Edit tracking data
[Start of Attachment]

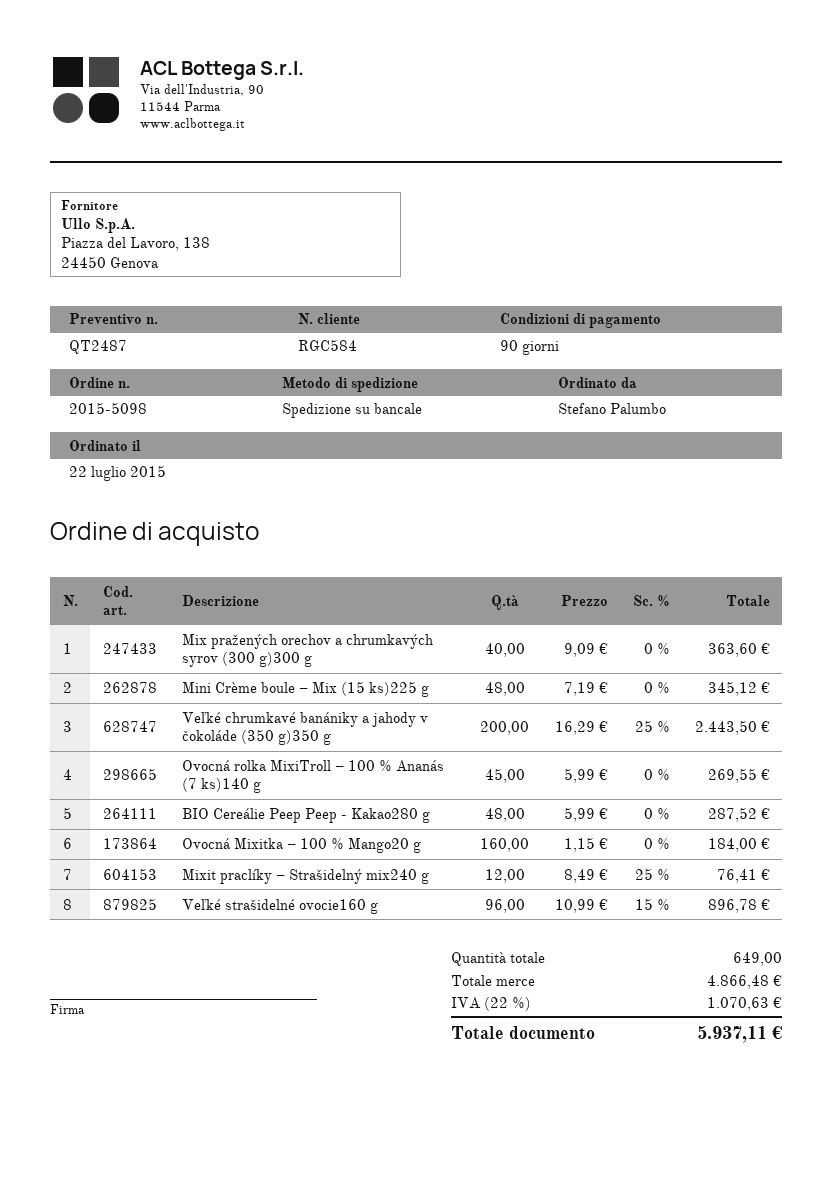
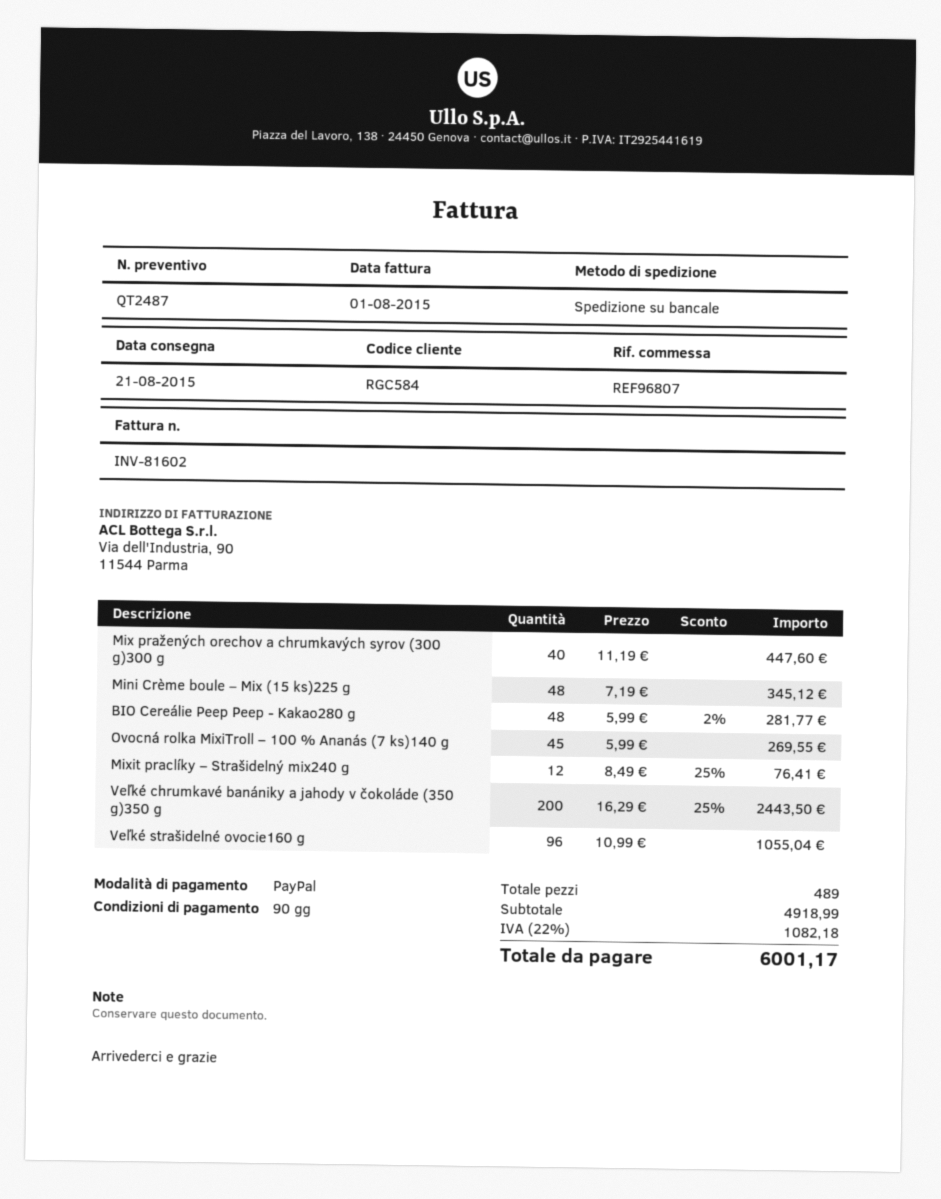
Mix pražených orechov a chrumkavých syrov (300 g)300 g: 40 x 9.09 = 363.60 -> 40 x 11.19 = 447.60
BIO Cereálie Peep Peep - Kakao280 g: 48 x 5.99 = 287.52 -> 48 x 5.99 - 2% = 281.77
Ovocná Mixitka – 100 % Mango20 g: 160 x 1.15 = 184.00 -> none
Veľké strašidelné ovocie160 g: 96 x 10.99 - 15% = 896.78 -> 96 x 10.99 = 1055.04
total quantity: 649 -> 489
subtotal: 4866.48 -> 4918.99
tax: 22% = 1070.63 -> 22% = 1082.18
total: 5937.11 -> 6001.17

[End of Attachment]

### Exercise details
Every line above is to be returned exactly, with its pictures removed.

### Expected answer
Mix pražených orechov a chrumkavých syrov (300 g)300 g: 40 x 9.09 = 363.60 -> 40 x 11.19 = 447.60
BIO Cereálie Peep Peep - Kakao280 g: 48 x 5.99 = 287.52 -> 48 x 5.99 - 2% = 281.77
Ovocná Mixitka – 100 % Mango20 g: 160 x 1.15 = 184.00 -> none
Veľké strašidelné ovocie160 g: 96 x 10.99 - 15% = 896.78 -> 96 x 10.99 = 1055.04
total quantity: 649 -> 489
subtotal: 4866.48 -> 4918.99
tax: 22% = 1070.63 -> 22% = 1082.18
total: 5937.11 -> 6001.17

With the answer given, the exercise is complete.